[rabbitmq-discuss] Outage with 3-node RabbitMQ 3.1.3 Cluster

Wed Nov 6 16:18:29 GMT 2013

On 6 November 2013 16:02, Matt Wise <matt at nextdoor.com> wrote:
> See comments inline.
>
>
> On Wed, Nov 6, 2013 at 2:37 AM, Tim Watson <tim at rabbitmq.com> wrote:
>>
>> Hi Matt,
>>
>> Sorry to hear you've been running into problems.
>>
>> On 5 Nov 2013, at 22:05, Matt Wise wrote:
>>
>> > (sorry if this gets posted twice.. first email never seemed to make it
>> > to the list)
>> >
>> > Hey... I had a pretty rough time today with a 3-node RabbitMQ 3.1.3
>> > cluster thats under pretty heavy use (6-7 million messages per day -- 100MB
>> > peak bandwidth per node). I want to pose a few questions here. First off,
>> > here's the basic configuration though.
>> >
>> > Configuration:
>> >   serverA, serverB and serverC are all configured with RabbitMQ 3.1.3.
>> > They each are configured via Puppet ... and Puppet uses a dynamic node
>> > discovery plugin (zookeeper) to find the nodes. The node lists are
>> > hard-coded into the rabbitmq.config file. A dynamic server list generator
>> > supplies Puppet with this list of servers (and is not really necessary to
>> > describe here in this email).
>> >
>> > Scenario:
>> >   A momentary configuration blip caused serverA and serverB to begin
>> > reconfiguring their rabbitmq.config files... when they did this, they also
>> > both issued a 'service rabbitmq restart' command. This command took
>> > 40+minutes and ultimately failed. During this failure, RabbitMQ was
>> > technically running and accepting connections to the TCP ports ... but it
>> > would not actually answer any queries. Commands like list_queues would hang
>> > indefinitely.
>> >
>>
>> What ha recovery policy (if any) do you have set up? A and B might get a
>> different "view of the world" set up in their respective rabbitmq.config
>> files (either to each other and/or to C) and then get restarted, but this
>> should affect their view of the cluster, because as per
>> http://www.rabbitmq.com/clustering.html:
>>
>> "Note that the cluster configuration is applied only to fresh nodes. A
>> fresh nodes is a node which has just been reset or is being start for the
>> first time. Thus, the automatic clustering won't take place after restarts
>> of nodes. This means that any change to the clustering via rabbitmqctl will
>> take precedence over the automatic clustering configuration."
>>
>
> So far we've taken the approach that clustering configuration should be
> hard-coded into the rabbitmq.config files.

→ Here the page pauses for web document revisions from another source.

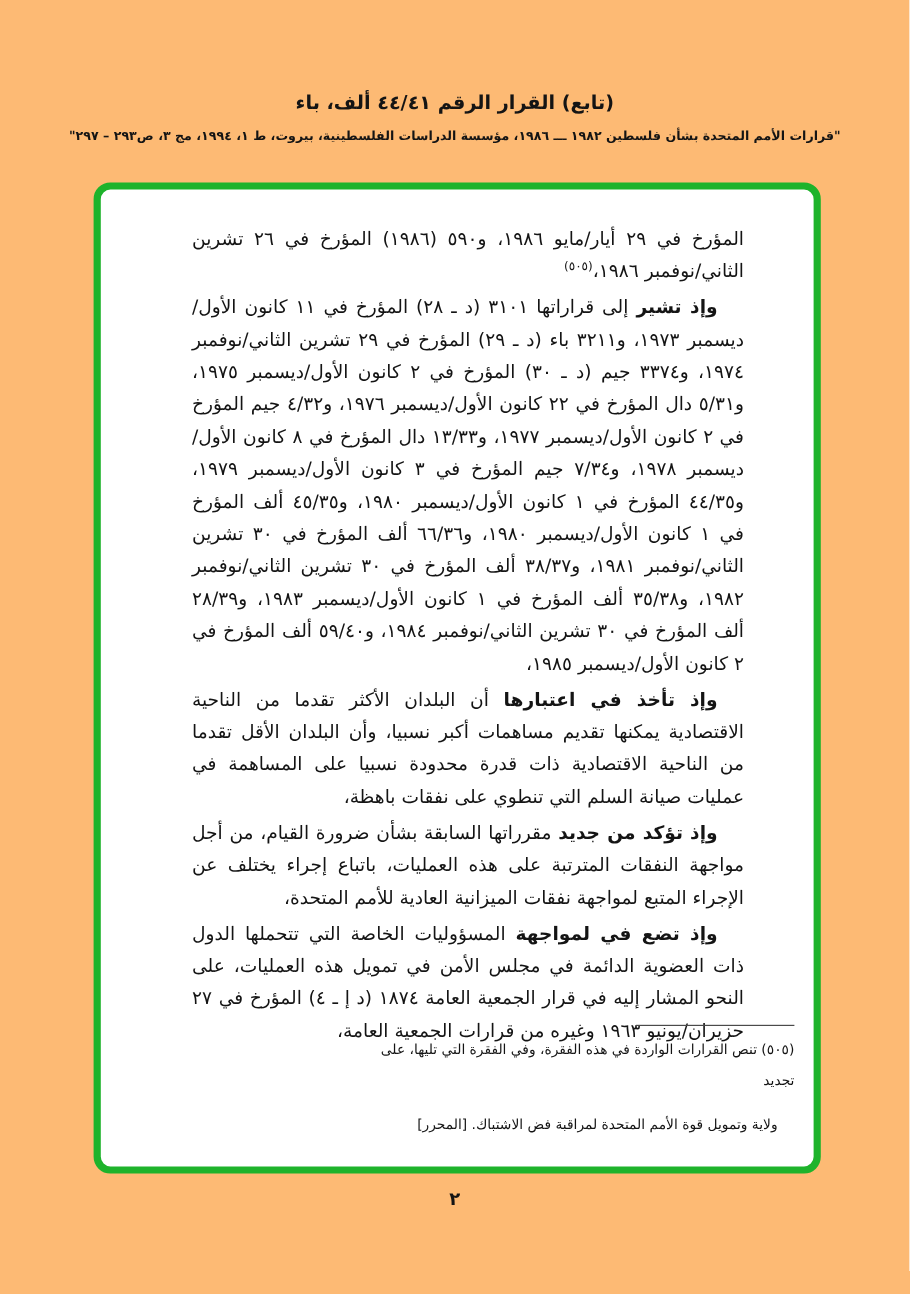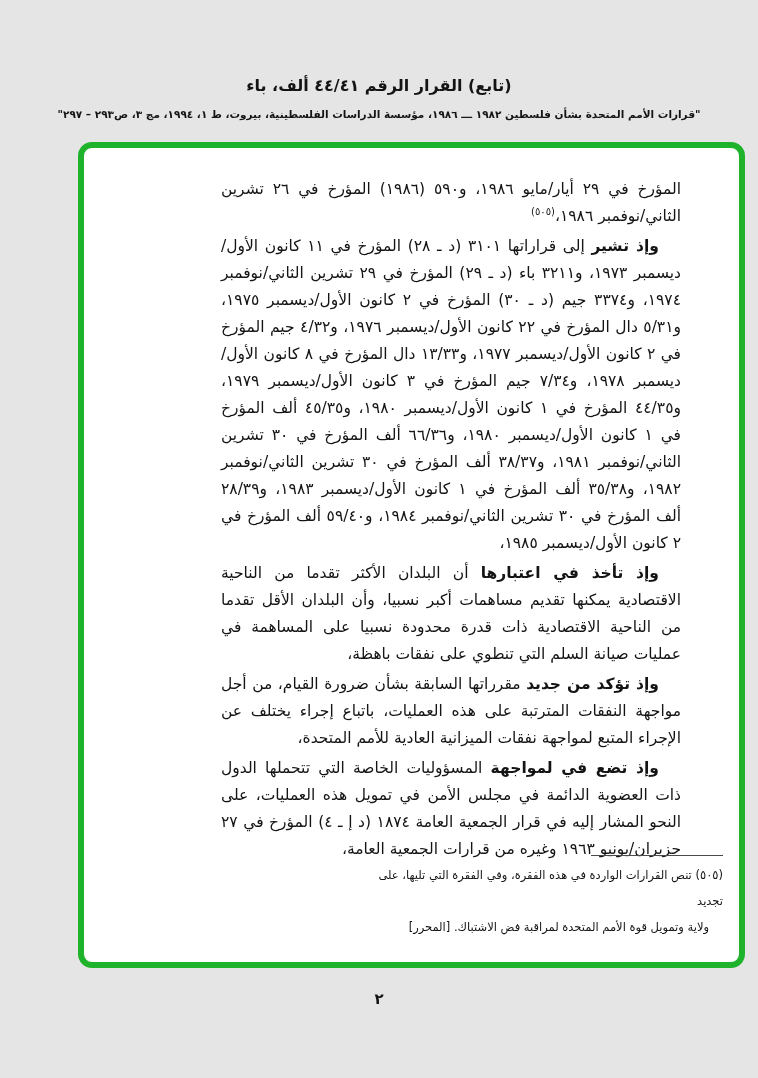--- a/index.html
+++ b/index.html
@@ -7,7 +7,7 @@
     position: relative;
     width: 758px;
     height: 1078px;
-    background: #e5e5e5;
+    background: #fdba74;
     font-family: "DejaVu Sans", sans-serif;
     color: #141414;
     direction: rtl;

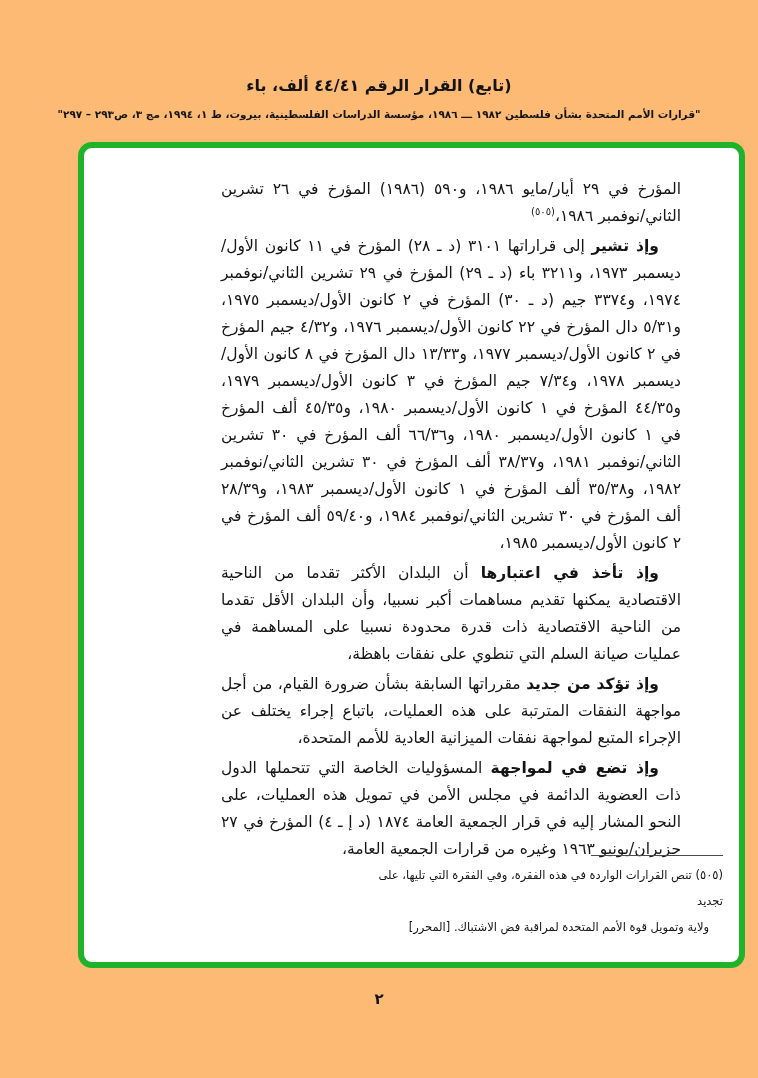--- a/index.html
+++ b/index.html
@@ -31,8 +31,8 @@
   }
   .doc-frame {
     position: absolute;
-    left: 78px; top: 142px;
-    width: 667px; height: 826px;
+    left: 78px; top: 152px;
+    width: 606px; height: 826px;
     box-sizing: border-box;
     border: 6px solid #1eb32b;
     border-radius: 14px;

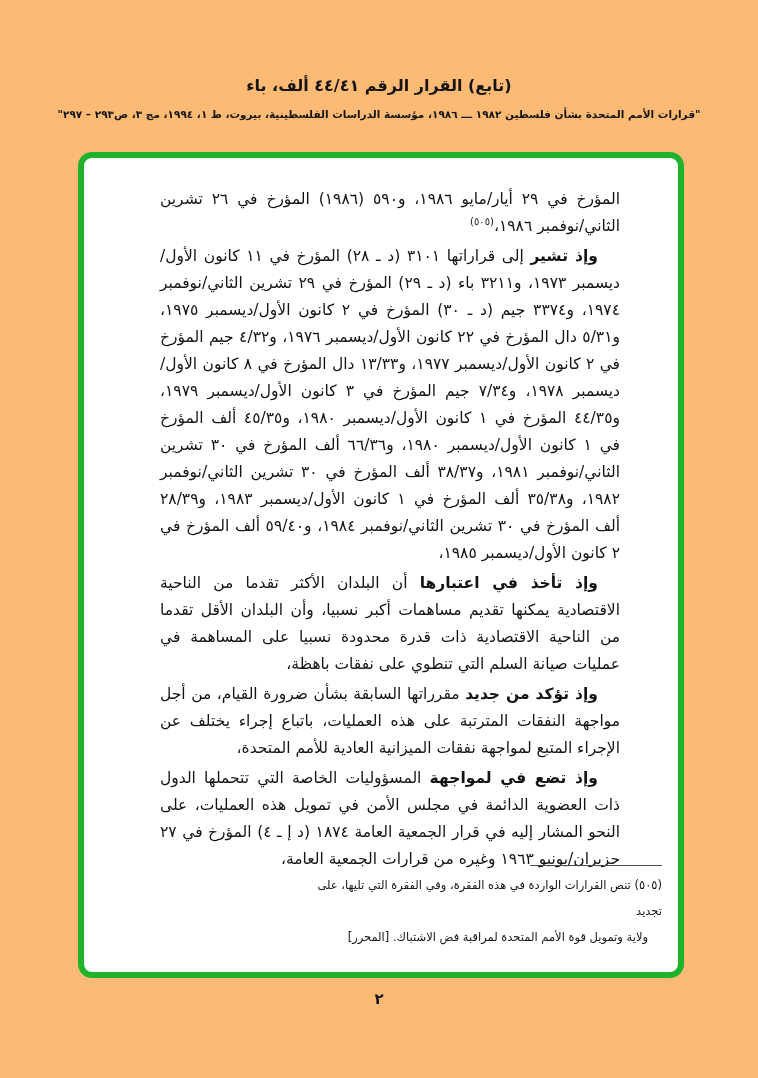--- a/index.html
+++ b/index.html
@@ -63,7 +63,7 @@
     border-top: 1.5px solid #4a4a4a;
     margin: 0 0 6px 0; 
   }
-  .footnote-l2 { padding-right: 14px; }
+  .footnote-l2 { padding-right: 14px; margin-top: 11px; }
   .page-number {
     position: absolute;
     top: 990px; right: 0; left: 0;

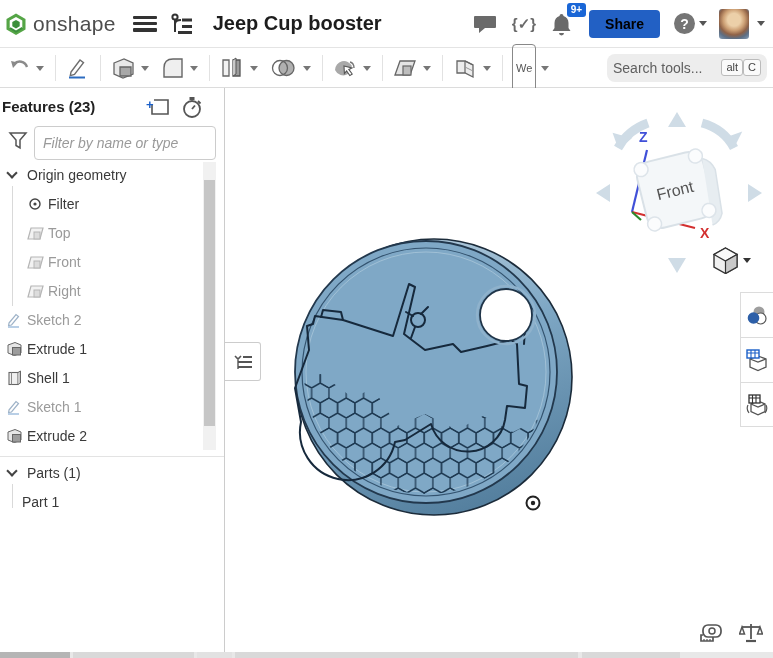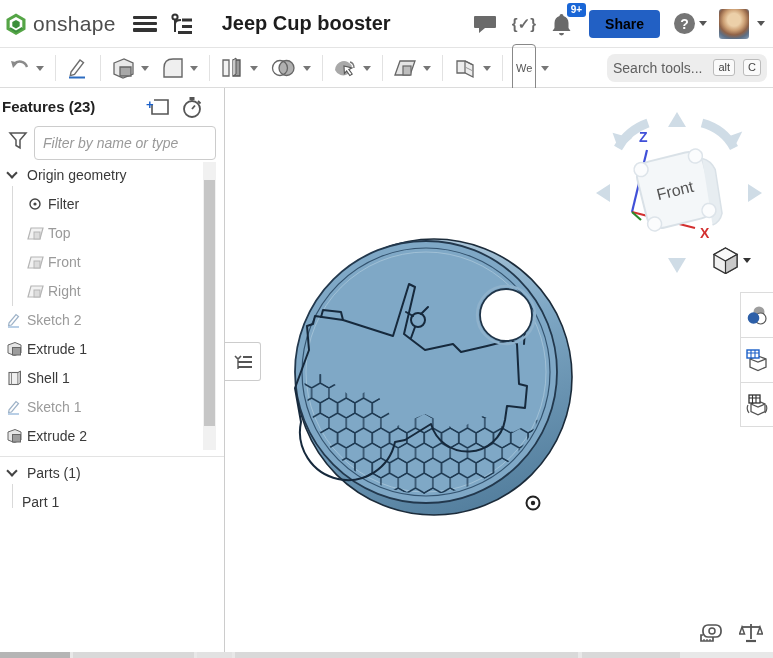--- a/index.html
+++ b/index.html
@@ -15,7 +15,7 @@
   .hamburger { width:24px; height:16px; margin-left:17px; display:flex; flex-direction:column; justify-content:space-between; cursor:pointer; }
   .hamburger span { display:block; height:3.2px; background:#333; border-radius:1px; }
   .versions-btn { margin-left:12px; }
-  .doc-title { font-size:20px; font-weight:bold; color:#1d1d1d; margin-left:27px; white-space:nowrap; }
+  .doc-title { font-size:20px; font-weight:bold; color:#1d1d1d; margin-left:18px; white-space:nowrap; }
   .header-right { margin-left:auto; display:flex; align-items:center; }
   .hicon { color:#6a6a6a; margin-right:15px; position:relative; }
   .braces-check { font-size:15px; font-weight:bold; color:#6a6a6a; margin-right:14px; }

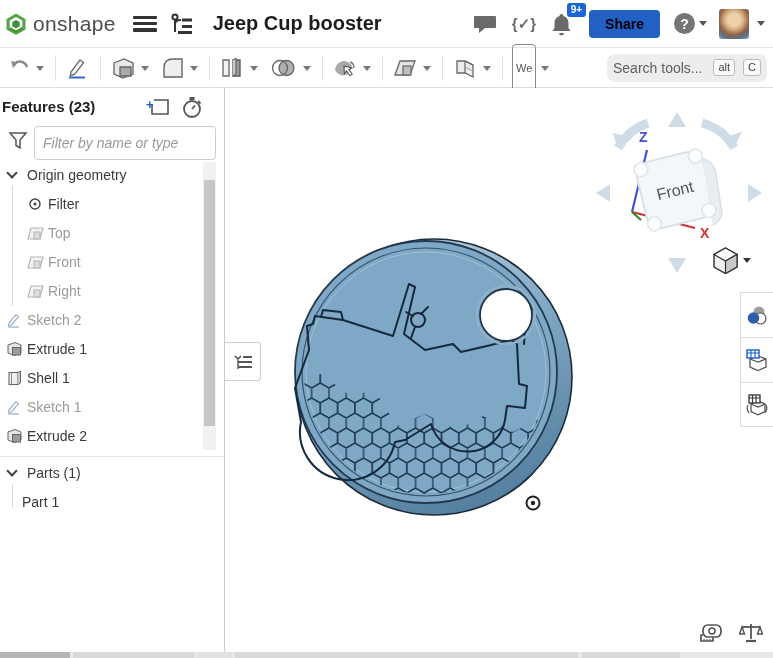--- a/index.html
+++ b/index.html
@@ -43,7 +43,7 @@
                   border-radius:8px; display:flex; align-items:center; padding:0 6px; cursor:text; }
   .search-tools .stext { color:#5f5f5f; font-size:14px; flex:1; white-space:nowrap; overflow:hidden; }
   .key-badge { background:#fafafa; border:1px solid #bbb; border-radius:3px; font-size:11px; color:#444;
-               padding:1px 4px; margin-left:8px; line-height:13px; }
+               padding:1px 4px; margin-left:0; line-height:13px; }
 
   
   .features-panel { position:absolute; left:0; top:88px; width:225px; height:564px; background:#fff;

This works well in explicitly
> defining all of the hosts in a cluster on every machine, but it also means
> that adding a 4th node to a 3-node cluster will cause the 3 running live
> nodes to do a full service restart, which is bad. Our rabbitmq.config though
> is identical on all of the machines (other than the server-list, which may
> have been in-flux when Puppet was restarting these services)
>
>> [
>>         {rabbit, [
>>                 {log_levels, [{connection, warning}]},
>>                 {cluster_partition_handling,pause_minority},
>>                 {tcp_listeners, [ 5672 ] },
>>                 {ssl_listeners, [ 5673 ] },
>>                 {ssl_options,
>> [{cacertfile,"/etc/rabbitmq/ssl/cacert.pem"},
>>                         {certfile,"/etc/rabbitmq/ssl/cert.pem"},
>>                         {keyfile,"/etc/rabbitmq/ssl/key.pem"},
>>                         {verify,verify_peer},
>>                         {fail_if_no_peer_cert,true}
>>                 ]},
>>                 {cluster_nodes,['rabbit at i-23cf477b', 'rabbit at i-07d8bc5f',
>> 'rabbit at i-a3291cf8']}
>>         ]}
>> ].
>
>
>>
>> > Questions:
>> >   1. We only had ~2500 messages in the queues (they are HA'd and
>> > durable). The policy is { 'ha-mode': 'all' }. When serverA and serverB
>> > restarted, why did they never come up? Unfortunately in the restart process,
>> > they blew away their log files as well which makes this really tough to
>> > troubleshoot.
>>
>> It's nigh on impossible to guess what might've gone wrong without any log
>> files to verify against. We could sit and stare at all the relevant code for
>> weeks and not spot a bug that's been triggered here, since if it were
>> obvious we would've fixed it already.
>>
>> If you can give us a very precise set of steps (and timings) that led to
>> this situation, I can try and replicate what you've seen, but I don't fancy
>> my chances to be honest.
>
>
> Its a tough one for us to reproduce.. but I think the closest steps would
> be:
>
>   1. Create a 3-node cluster... configured with similar config to the one I
> pasted above.
>   2. Create enough publishers and subscribers that you have a few hundred
> messages/sec going through the three machines.
>   3. On MachineA and MachineC, remove MachineB from the config file.
>   4. Restart MachineA's rabbitmq daemon using init script
>   5. Wait 3 minutes... theoretically #4 is still in process.. now issue the
> same restart to MachineC.
>
>   Fail.
>
> Thats our best guess right now.. but agreed, the logs are a problem. Can we
> configure RabbitMQ to log through syslog for the future?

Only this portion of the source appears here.